[[ Extracted information, beginning ]]

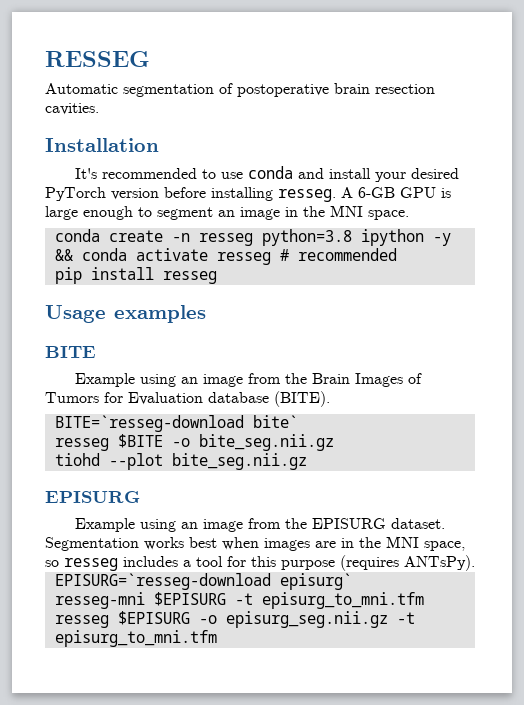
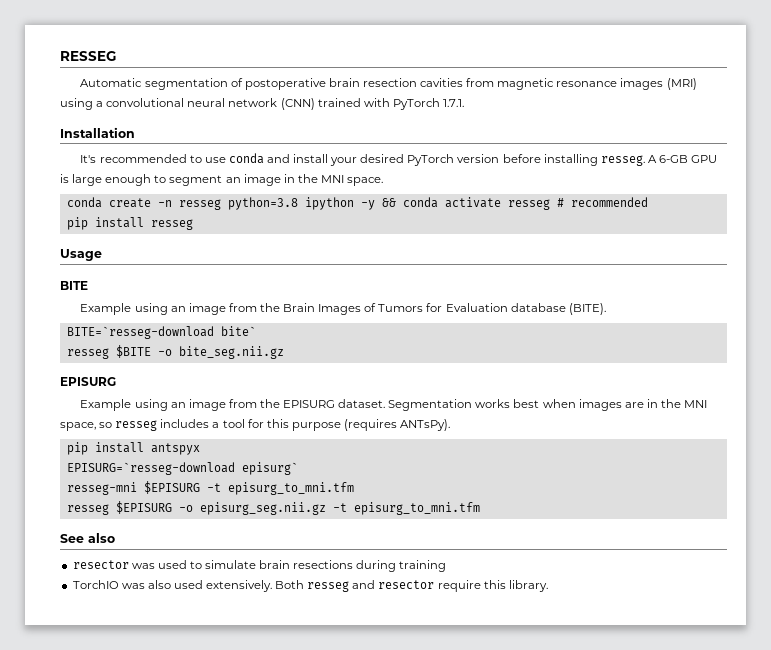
- Automatic segmentation of postoperative brain resection cavities.
+ Automatic segmentation of postoperative brain resection cavities from magnetic resonance images (MRI) using a convolutional neural network (CNN) trained with PyTorch 1.7.1.
- Usage examples
+ Usage
- tiohd --plot bite_seg.nii.gz
+ pip install antspyx
+ See also
+ resector was used to simulate brain resections during training
+ TorchIO was also used extensively. Both resseg and resector require this library.

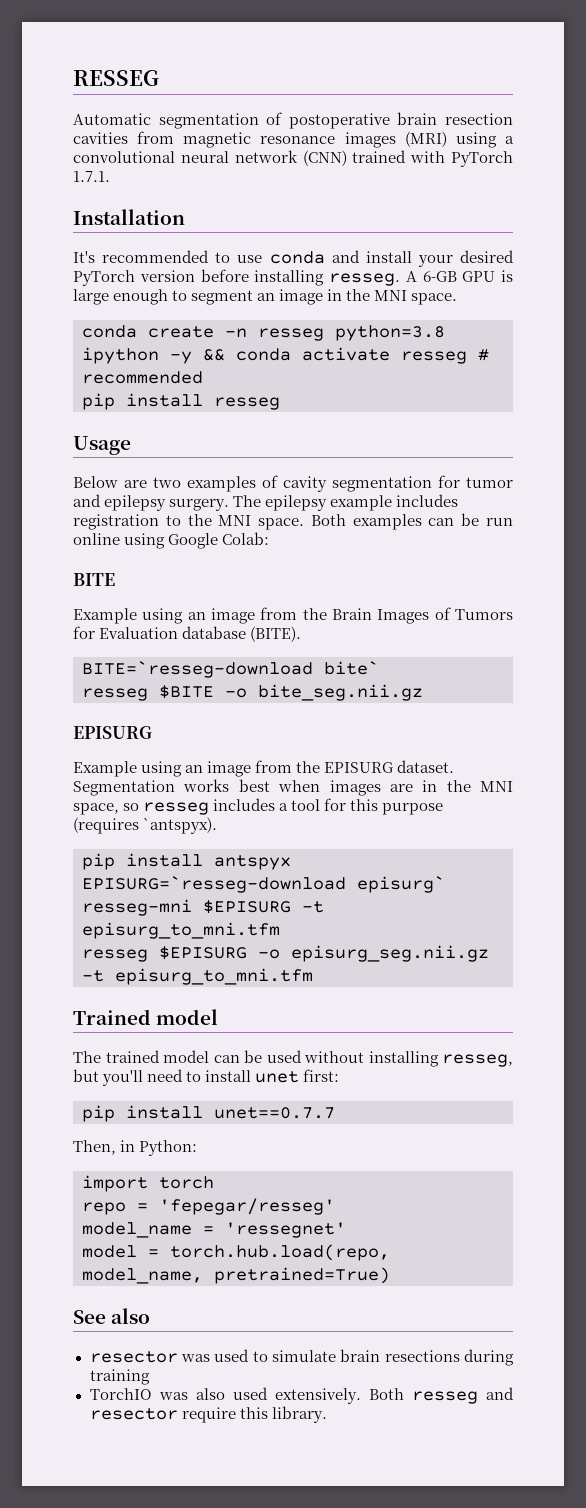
+ Below are two examples of cavity segmentation for tumor and epilepsy surgery. The epilepsy example includes registration to the MNI space. Both examples can be run online using Google Colab:
- Segmentation works best when images are in the MNI space, so resseg includes a tool for this purpose (requires ANTsPy).
+ Segmentation works best when images are in the MNI space, so resseg includes a tool for this purpose (requires `antspyx).
+ Trained model
+ The trained model can be used without installing resseg, but you'll need to install unet first:
+ pip install unet==0.7.7
+ Then, in Python:
+ import torch
+ repo = 'fepegar/resseg'
+ model_name = 'ressegnet'
+ model = torch.hub.load(repo, model_name, pretrained=True)

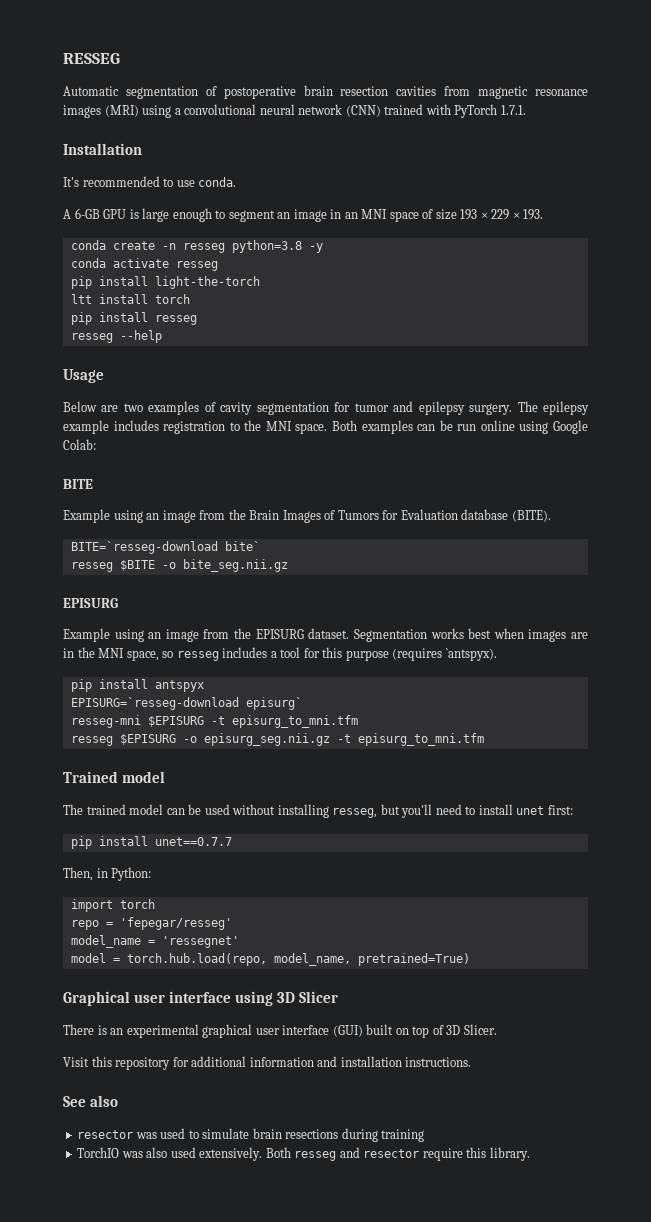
- It's recommended to use conda and install your desired PyTorch version before installing resseg. A 6-GB GPU is large enough to segment an image in the MNI space.
+ It's recommended to use conda.
+ A 6-GB GPU is large enough to segment an image in an MNI space of size 193 × 229 × 193.
- conda create -n resseg python=3.8 ipython -y && conda activate resseg # recommended
+ conda create -n resseg python=3.8 -y
+ conda activate resseg
+ pip install light-the-torch
+ ltt install torch
+ resseg --help
+ Graphical user interface using 3D Slicer
+ There is an experimental graphical user interface (GUI) built on top of 3D Slicer.
+ Visit this repository for additional information and installation instructions.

[[ Extracted information, end ]]

Please restate all of the listing above word for word, with no pictures.

- Automatic segmentation of postoperative brain resection cavities.
+ Automatic segmentation of postoperative brain resection cavities from magnetic resonance images (MRI) using a convolutional neural network (CNN) trained with PyTorch 1.7.1.
- Usage examples
+ Usage
- tiohd --plot bite_seg.nii.gz
+ pip install antspyx
+ See also
+ resector was used to simulate brain resections during training
+ TorchIO was also used extensively. Both resseg and resector require this library.

+ Below are two examples of cavity segmentation for tumor and epilepsy surgery. The epilepsy example includes registration to the MNI space. Both examples can be run online using Google Colab:
- Segmentation works best when images are in the MNI space, so resseg includes a tool for this purpose (requires ANTsPy).
+ Segmentation works best when images are in the MNI space, so resseg includes a tool for this purpose (requires `antspyx).
+ Trained model
+ The trained model can be used without installing resseg, but you'll need to install unet first:
+ pip install unet==0.7.7
+ Then, in Python:
+ import torch
+ repo = 'fepegar/resseg'
+ model_name = 'ressegnet'
+ model = torch.hub.load(repo, model_name, pretrained=True)

- It's recommended to use conda and install your desired PyTorch version before installing resseg. A 6-GB GPU is large enough to segment an image in the MNI space.
+ It's recommended to use conda.
+ A 6-GB GPU is large enough to segment an image in an MNI space of size 193 × 229 × 193.
- conda create -n resseg python=3.8 ipython -y && conda activate resseg # recommended
+ conda create -n resseg python=3.8 -y
+ conda activate resseg
+ pip install light-the-torch
+ ltt install torch
+ resseg --help
+ Graphical user interface using 3D Slicer
+ There is an experimental graphical user interface (GUI) built on top of 3D Slicer.
+ Visit this repository for additional information and installation instructions.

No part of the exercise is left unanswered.